Roma e Paris precisam de um game-changer e para o conseguirem
terão de ser duros, firmes e inflexíveis, por exemplo, retirando-se do Pacto
Orçamental e recusando formalmente as suas metas e as metodologias para as
atingir. Quando Berlim
perceber que não resolverá o problema com uma cimeira e uns paliativos, que a
sua coutada de exportações se encontra em estado de rebelião efectiva, que
Gauleses e Romanos já não aceitam os ditames do Pró-Cônsul Germânico, só então
a Alemanha cederá.
Infelizmente, não acredito que algo remotamente parecido
aconteça. François Hollande é um fraco, indeciso e inconsequente, qual cana
abanada pelo vento, prestes a partir-se. Renzi é inexperiente e a sua coragem e
resistência à pressão ainda estão por provar. Mais a mais, a Itália precisa do
apoio incondicional da França para enfrentar o Império e a Kaiserin.

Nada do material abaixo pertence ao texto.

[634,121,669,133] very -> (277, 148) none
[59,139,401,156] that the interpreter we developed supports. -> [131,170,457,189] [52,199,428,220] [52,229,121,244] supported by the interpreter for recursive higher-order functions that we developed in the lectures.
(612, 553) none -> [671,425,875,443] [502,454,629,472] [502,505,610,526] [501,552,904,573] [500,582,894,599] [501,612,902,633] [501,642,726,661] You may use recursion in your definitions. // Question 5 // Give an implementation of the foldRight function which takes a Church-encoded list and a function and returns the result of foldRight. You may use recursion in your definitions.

Como tal, o mais provável é que a Itália e a França
continuem com as queixas e reclamações pontuais, beneficiem de umas cedências
periféricas, enquanto o essencial permanece. Plus ça change…
Depois fiquem admirados se Marine Le Pen (possível) ou
Beppe Grillo (improvável) ganharem as próximas eleições em França e Itália.
4 comentários:
Há uma coisa que está a mudar - de forma surda, quase que não recebemos informações a esse respeito, mas está a mudar: os alemães estão a viver muito pior (em média) do que há uns anos. O fosso entre pobres e ricos, também lá, está a ser mais marcado. Estatísticas fresquinhas apontam para cerca de 1/3 das crianças alemãs em estado considerado de "carência" - não será ainda fome, mas para lá caminha. O nº de alemães que para manter o "nível de vida" (não a qualidade de vida) têm 2 empregos (um oficial e outro oficioso) aumentou vertiginosamente porque os salários reais têm descido, descido, descido. Nada que se compare com a nossa Lusa miséria, mas a questão é o ponto de onde se parte, e o que se considera "mínimo" (vá lá, Ortega y Gasset, tinhas razão pá!!!).

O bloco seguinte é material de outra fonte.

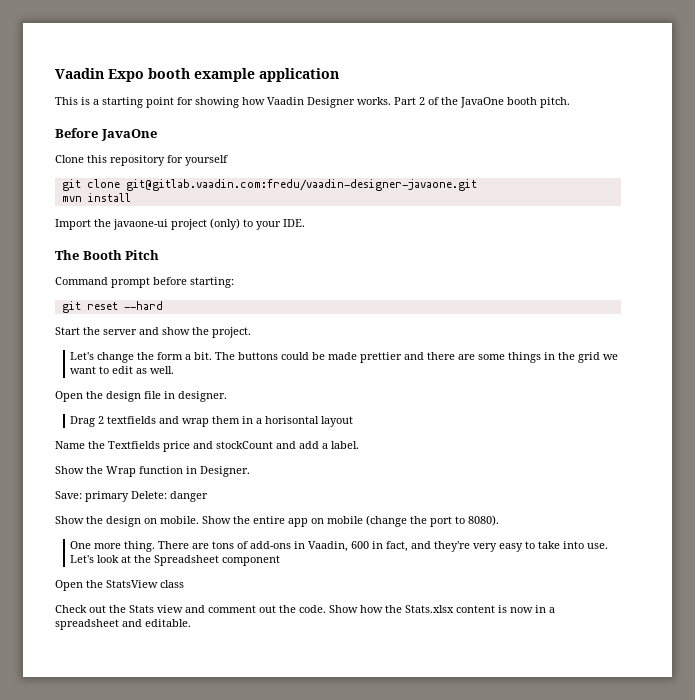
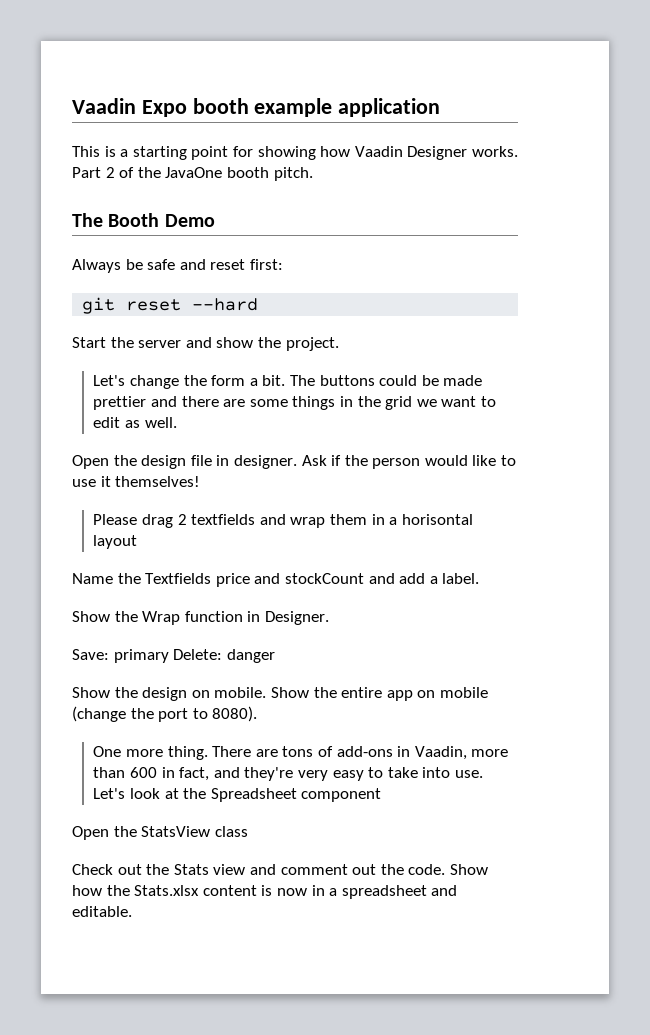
[55,128,157,141] [55,155,228,166] [61,179,477,191] [61,193,131,202] [55,218,305,230] [55,250,160,260] [55,277,234,288] Before JavaOne // Clone this repository for yourself // git clone git@gitlab.vaadin.com:fredu/vaadin-designer-javaone.git // mvn install // Import the javaone-ui project (only) to your IDE. // The Booth Pitch // Command prompt before starting: -> [72,213,215,227] [72,259,283,273] The Booth Demo // Always be safe and reset first:
[70,416,96,427] // Drag -> [301,455,517,469] [72,476,201,487] [93,514,174,528] Ask if the person would like to use it themselves! // Please drag
(349, 546) none -> [471,749,509,757] [93,767,126,778] more than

Esta Alemanha não vai pois durar muito. O problema é que pode acabar como acabou a República de Weimar. Mas que vai acabar, isso vai, inevitavelmente.

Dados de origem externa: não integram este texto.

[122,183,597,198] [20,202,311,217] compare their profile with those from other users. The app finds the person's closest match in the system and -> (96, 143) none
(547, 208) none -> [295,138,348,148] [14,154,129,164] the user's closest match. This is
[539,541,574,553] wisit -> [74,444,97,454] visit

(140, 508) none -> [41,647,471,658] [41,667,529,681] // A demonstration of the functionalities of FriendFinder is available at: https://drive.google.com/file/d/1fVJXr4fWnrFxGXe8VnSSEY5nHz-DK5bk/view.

A Europa tem no seu centro um coração de trevas. O tal modelo virtuoso , o estatuto de locomotiva da Europa, é mais que nunca um mundo de exploração da miséria, da qual as leis Hartz , inventadas por um antigo quadro da Volkswagen e adoptadas por um socialista, Schröder , são uma das faces visíveis.
Esta lei permite ao governo de controlar a conta no banco de toda pessoa inscrita na caixa do desemprego. Qualquer soma creditada é automaticamente deduzida do subsídio de desemprego. Os bens da família são controlados : seguros de vida, jóias e objectos de valor, mesmo as poupanças das cadernetas das crianças. Pensava-se que eram só os bolchevistas que comiam as crianças cruas, mas não!
A agência para o emprego obriga a vender o automóvel se o seu valor ultrapassa 5 000 euros, devendo assim comprar um mais barato.
Para o alojamento, se a casa é demasiado grande, e se é alugada, deve mudar de residência. Considera-se que um solteiro não deve ter mais que 25 m2 . E se tem filhos, recebe 2,62 euros por dia, por filho, de 0 a 14 anos, para a alimentação. Para o resto da família, são 382 euros por mês! Nos Länder da ex- Alemanha de Leste são 331 euros/mês.
O que não impede de dever continuar a procurar um trabalho, mesmo a 1 euro/hora.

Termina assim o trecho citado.